Copy out all lines in the data below containing the string "Best".

Items from a dataset
=====

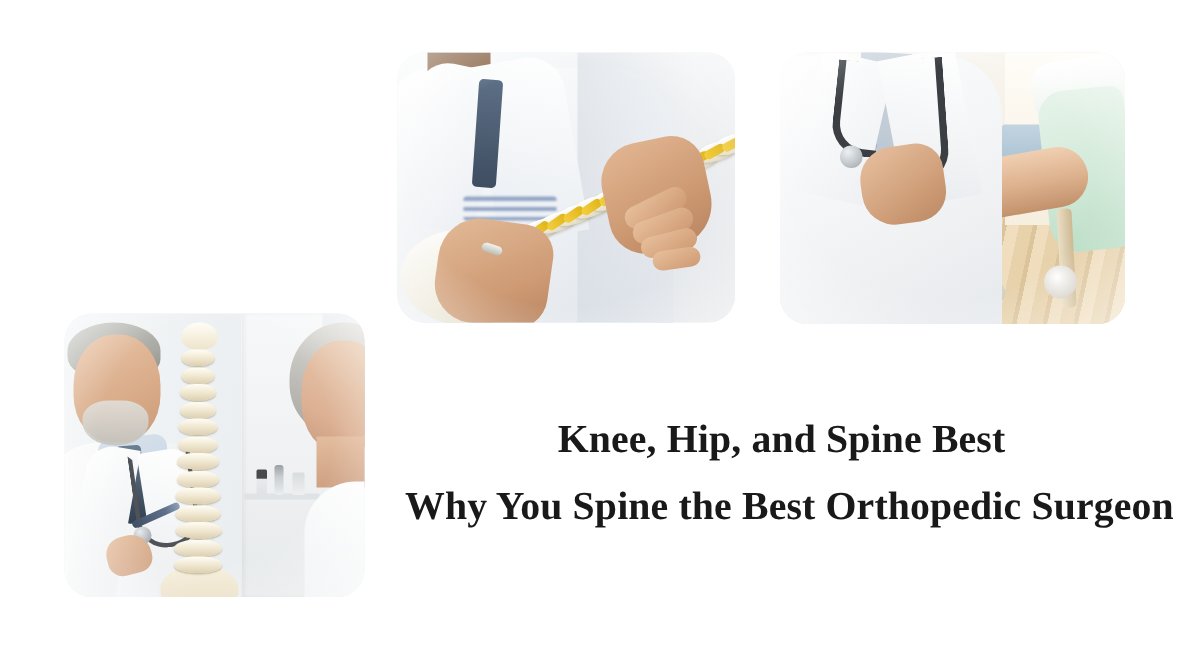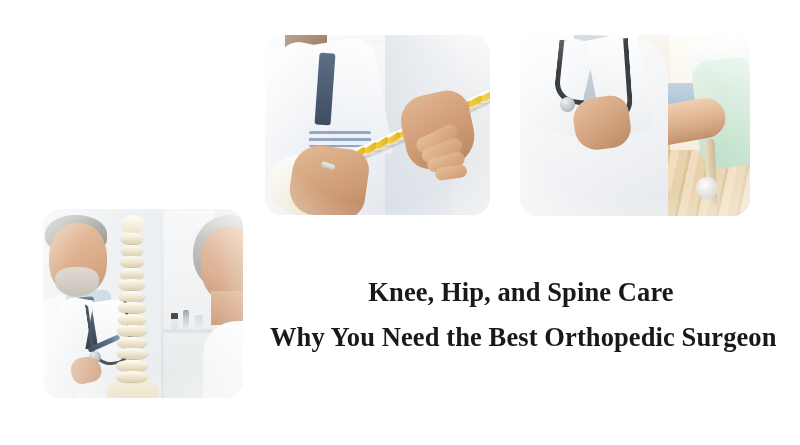--- a/index.html
+++ b/index.html
@@ -556,17 +556,17 @@
       <div class="layer stetho-l"></div>
       <div class="layer stetho-r"></div>
       <div class="layer stetho-bell"></div>
       <div class="layer foot"></div>
       <div class="layer hands"></div>
       <div class="layer vig"></div>
     </div>
   </div>
 
   <div id="headline">
-    <div class="hl-line hl-1">Knee, Hip, and Spine Care</div>
-    <div class="hl-line hl-2">Why You Need the Best Orthopedic Surgeon</div>
+    <div class="hl-line hl-1">Knee, Hip, and Spine Best</div>
+    <div class="hl-line hl-2">Why You Spine the Best Orthopedic Surgeon</div>
   </div>
 
 </div>
 
 </body></html>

=====

_Solution for this task_
-    <div class="hl-line hl-2">Why You Need the Best Orthopedic Surgeon</div>
+    <div class="hl-line hl-1">Knee, Hip, and Spine Best</div>
+    <div class="hl-line hl-2">Why You Spine the Best Orthopedic Surgeon</div>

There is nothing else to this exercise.